[Stored records]
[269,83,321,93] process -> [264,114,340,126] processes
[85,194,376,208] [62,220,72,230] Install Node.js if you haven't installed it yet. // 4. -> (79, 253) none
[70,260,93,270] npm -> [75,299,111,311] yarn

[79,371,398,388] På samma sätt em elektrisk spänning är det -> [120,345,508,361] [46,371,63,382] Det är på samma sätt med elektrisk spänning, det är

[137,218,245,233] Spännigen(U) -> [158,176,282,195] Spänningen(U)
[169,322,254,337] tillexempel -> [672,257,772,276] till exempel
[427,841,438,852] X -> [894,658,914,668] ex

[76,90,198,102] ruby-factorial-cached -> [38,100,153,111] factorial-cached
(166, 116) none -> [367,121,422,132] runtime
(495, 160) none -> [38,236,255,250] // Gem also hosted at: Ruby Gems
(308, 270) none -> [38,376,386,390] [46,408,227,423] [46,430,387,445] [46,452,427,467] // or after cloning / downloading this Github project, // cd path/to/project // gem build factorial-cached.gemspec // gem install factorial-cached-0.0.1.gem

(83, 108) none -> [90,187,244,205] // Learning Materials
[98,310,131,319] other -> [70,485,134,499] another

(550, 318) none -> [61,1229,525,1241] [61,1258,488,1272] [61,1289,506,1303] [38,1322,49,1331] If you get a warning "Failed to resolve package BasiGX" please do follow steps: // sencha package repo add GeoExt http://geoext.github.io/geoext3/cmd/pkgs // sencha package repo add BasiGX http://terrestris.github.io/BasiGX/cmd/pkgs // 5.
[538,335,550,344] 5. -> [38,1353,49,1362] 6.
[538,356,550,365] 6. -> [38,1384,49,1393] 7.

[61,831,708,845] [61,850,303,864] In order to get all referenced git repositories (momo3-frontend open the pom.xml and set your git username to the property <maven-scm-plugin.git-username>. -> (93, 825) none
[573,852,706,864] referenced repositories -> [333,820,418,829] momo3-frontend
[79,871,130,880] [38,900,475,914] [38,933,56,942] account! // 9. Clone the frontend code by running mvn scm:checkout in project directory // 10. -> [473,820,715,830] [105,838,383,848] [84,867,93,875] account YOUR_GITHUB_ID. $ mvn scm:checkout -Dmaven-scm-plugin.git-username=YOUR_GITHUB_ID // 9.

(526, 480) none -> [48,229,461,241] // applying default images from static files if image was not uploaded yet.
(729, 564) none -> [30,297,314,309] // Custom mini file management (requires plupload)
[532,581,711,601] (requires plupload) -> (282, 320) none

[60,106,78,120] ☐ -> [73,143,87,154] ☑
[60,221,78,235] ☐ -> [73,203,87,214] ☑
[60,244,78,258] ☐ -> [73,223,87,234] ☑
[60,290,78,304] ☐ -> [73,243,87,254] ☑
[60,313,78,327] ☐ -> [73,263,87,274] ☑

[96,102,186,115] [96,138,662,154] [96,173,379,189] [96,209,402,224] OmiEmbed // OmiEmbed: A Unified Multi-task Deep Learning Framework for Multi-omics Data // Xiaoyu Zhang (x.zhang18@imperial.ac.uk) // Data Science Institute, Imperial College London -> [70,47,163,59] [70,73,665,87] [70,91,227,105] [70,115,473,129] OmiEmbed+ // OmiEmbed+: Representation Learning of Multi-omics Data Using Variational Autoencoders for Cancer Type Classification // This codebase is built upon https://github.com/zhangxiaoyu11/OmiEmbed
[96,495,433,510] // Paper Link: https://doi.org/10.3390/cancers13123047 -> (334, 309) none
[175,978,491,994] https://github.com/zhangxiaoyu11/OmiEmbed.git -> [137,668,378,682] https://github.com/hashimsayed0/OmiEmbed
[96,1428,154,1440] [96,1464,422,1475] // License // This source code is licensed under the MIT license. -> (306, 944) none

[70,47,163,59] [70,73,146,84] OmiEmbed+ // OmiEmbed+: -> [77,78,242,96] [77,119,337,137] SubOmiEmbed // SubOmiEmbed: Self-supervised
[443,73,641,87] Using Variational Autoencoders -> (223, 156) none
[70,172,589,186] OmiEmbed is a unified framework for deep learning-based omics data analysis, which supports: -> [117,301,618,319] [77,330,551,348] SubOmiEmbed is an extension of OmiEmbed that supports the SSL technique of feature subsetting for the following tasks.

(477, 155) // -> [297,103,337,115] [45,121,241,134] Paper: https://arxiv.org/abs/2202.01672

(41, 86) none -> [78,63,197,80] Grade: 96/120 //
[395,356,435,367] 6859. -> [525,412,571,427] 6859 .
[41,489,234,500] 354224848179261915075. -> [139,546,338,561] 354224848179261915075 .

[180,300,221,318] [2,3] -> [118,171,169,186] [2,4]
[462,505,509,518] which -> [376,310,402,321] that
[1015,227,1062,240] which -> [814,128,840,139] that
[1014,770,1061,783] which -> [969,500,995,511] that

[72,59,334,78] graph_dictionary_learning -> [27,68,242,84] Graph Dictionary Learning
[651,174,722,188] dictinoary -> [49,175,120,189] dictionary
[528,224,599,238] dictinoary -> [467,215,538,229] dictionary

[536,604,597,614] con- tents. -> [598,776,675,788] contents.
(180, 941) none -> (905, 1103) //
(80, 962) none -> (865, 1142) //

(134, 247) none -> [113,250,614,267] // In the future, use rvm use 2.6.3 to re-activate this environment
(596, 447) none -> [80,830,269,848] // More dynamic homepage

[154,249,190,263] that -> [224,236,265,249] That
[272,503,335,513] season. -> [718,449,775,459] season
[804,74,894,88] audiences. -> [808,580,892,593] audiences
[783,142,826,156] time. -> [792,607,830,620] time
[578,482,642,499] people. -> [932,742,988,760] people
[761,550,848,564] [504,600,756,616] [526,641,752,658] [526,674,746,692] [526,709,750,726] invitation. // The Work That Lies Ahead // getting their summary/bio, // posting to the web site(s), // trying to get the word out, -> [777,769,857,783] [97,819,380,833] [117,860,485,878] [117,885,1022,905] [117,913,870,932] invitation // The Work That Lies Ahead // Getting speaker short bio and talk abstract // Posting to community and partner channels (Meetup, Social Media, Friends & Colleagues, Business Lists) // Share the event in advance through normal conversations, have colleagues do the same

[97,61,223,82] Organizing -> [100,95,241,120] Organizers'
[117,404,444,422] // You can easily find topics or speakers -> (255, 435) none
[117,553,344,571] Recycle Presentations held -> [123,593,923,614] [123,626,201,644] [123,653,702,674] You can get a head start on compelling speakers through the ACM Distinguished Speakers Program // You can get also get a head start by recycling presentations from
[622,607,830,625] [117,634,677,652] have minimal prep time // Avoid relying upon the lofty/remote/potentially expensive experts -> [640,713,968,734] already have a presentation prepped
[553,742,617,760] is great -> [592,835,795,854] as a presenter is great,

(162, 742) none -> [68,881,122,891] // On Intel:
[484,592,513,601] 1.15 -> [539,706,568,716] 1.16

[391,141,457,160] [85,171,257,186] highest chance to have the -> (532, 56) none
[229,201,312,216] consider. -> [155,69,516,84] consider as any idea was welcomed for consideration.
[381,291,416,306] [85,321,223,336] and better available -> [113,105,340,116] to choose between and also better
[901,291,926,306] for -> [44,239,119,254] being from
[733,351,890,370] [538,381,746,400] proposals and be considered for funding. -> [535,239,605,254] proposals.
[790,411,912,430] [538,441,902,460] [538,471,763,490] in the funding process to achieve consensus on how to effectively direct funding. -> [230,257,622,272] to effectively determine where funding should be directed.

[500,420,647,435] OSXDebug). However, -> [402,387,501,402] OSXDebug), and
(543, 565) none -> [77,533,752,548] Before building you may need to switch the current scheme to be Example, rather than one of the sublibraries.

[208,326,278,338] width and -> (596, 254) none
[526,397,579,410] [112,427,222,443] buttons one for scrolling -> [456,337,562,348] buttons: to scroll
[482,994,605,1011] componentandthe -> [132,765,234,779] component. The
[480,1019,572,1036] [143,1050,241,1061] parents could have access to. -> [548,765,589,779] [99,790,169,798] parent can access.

§ **TASK TO COMPLETE**: Before answering, check every line of the records for the string "factorial", then state how many lines have it, with the number only.

§ **REPLY TO THE TASK**: 2